**ACTIVITY:** Please print exactly the lines running from the one that contains "images used for both test/train" to the end of the data, with both lines included.

**RECORDS PROVIDED:**
:::

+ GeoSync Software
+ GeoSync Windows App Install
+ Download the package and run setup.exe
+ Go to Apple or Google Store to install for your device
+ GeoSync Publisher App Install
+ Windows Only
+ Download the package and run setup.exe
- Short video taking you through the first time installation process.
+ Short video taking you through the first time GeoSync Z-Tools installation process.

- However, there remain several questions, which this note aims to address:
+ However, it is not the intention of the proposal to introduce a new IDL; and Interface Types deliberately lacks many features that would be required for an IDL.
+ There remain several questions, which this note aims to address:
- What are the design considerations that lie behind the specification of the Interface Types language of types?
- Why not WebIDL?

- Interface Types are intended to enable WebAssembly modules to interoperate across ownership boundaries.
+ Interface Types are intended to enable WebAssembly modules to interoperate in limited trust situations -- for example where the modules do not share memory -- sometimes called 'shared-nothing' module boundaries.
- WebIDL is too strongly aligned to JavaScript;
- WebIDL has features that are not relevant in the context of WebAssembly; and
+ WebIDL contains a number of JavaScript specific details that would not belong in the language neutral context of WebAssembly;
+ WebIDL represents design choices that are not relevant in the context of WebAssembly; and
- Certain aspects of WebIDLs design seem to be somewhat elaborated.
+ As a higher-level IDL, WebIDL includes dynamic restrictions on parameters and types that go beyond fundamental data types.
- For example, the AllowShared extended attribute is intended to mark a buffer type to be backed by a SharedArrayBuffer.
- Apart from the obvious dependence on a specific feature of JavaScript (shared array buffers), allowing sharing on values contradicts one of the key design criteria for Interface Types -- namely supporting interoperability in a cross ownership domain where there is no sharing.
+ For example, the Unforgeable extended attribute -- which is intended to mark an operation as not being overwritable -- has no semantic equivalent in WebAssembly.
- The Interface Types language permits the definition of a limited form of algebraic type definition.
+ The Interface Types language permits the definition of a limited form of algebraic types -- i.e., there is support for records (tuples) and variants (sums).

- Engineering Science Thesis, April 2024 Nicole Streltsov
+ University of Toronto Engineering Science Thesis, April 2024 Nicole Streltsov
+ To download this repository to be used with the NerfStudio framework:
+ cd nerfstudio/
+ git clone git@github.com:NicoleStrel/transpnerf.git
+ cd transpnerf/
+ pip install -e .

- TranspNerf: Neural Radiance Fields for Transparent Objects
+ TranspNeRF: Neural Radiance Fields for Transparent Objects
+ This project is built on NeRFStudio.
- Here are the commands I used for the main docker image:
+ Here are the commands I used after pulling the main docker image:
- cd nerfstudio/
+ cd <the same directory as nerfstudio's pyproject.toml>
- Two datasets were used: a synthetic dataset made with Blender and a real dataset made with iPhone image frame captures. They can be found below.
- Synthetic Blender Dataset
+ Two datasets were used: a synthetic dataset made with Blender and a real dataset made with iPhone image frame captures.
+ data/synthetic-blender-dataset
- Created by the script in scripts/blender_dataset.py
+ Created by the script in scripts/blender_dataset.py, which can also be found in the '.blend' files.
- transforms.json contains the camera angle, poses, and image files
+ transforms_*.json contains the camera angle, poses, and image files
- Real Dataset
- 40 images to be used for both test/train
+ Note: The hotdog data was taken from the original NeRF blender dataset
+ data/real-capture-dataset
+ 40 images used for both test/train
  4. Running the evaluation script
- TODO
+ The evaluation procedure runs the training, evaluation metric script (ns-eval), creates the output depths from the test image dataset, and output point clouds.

:::

**SOLUTION:**
+ 40 images used for both test/train
  4. Running the evaluation script
- TODO
+ The evaluation procedure runs the training, evaluation metric script (ns-eval), creates the output depths from the test image dataset, and output point clouds.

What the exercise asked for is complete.